Tahmin edebileceğiniz gibi küçük kız, Walter Amca’nın büyük sandığını açıp içinde ne olduğunu görmeye can atıyordu. “Bizler, merak duygusuyla yönetilen varlıklarız ve bizim minik Martha gibi kız çocukları da hepimiz kadar meraklıdır.”
“Bence Walter Amca geri gelmeyecek,” diye düşündü Martha. “Babam, bir fil öldürmüştür onu, demişti. Şu sandığın anahtarı olsaydı…” Bir anda durup küçük ellerini neşeyle çırptı. Çamaşır dolabının rafında duran anahtar sepeti geldi aklına. Her türden anahtar vardı orada. Belki bir tanesi bu esrarlı sandığı açabilirdi!
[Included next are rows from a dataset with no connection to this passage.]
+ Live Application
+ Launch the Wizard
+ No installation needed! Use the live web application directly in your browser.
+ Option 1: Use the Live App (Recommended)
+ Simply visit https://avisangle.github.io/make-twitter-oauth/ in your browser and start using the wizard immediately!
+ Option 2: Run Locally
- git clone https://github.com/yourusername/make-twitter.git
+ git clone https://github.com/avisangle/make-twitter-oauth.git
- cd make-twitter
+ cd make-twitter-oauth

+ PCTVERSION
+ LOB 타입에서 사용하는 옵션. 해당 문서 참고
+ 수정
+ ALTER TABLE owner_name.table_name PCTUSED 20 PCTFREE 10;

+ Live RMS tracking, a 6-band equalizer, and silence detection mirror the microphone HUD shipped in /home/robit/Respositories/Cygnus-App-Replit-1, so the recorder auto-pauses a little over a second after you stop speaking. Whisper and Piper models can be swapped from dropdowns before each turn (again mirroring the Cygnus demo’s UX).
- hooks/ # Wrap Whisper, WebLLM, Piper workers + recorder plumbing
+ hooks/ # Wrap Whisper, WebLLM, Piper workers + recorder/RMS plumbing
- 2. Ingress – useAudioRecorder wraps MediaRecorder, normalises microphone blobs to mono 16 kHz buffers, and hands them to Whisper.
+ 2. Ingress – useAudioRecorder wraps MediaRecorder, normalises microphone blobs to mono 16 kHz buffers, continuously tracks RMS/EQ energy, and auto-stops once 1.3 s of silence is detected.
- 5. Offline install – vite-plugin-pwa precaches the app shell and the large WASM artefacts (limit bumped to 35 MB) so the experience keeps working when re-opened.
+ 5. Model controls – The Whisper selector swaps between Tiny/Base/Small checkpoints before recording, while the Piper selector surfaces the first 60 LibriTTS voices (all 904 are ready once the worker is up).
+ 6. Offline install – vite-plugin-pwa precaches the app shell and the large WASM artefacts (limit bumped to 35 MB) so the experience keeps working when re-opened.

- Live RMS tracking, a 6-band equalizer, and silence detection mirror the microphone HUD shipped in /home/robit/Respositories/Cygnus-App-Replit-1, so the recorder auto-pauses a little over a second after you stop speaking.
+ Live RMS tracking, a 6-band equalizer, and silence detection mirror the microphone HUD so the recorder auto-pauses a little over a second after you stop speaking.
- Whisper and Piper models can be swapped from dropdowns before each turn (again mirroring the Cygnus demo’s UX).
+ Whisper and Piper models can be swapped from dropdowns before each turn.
Uçarcasına merdivenleri indi, sepeti buldu ve tekrar çatı katına döndü. Sonra pirinç kutunun önüne oturup o tuhaf kilidi açmak için anahtarları tek tek denedi. Bazıları çok büyük geldi kilide ama çoğu anahtar çok küçüktü. Bir tanesi kilide giriyor ama çıkmıyordu, bir diğeri ise öyle bir sıkıştı ki Martha anahtarı çıkaramayacağından korkmuştu. Fakat sonunda sepet neredeyse boşalmışken tuhaf şekilli, eski, pirinç bir anahtar kolayca kilide girdi. Sevinçten çığlık atan Martha, iki eliyle çevirdi anahtarı. Sonra tiz bir “tık” sesi duydu ve hemen ardından sandığın ağır kapağı kendiliğinden açılıverdi!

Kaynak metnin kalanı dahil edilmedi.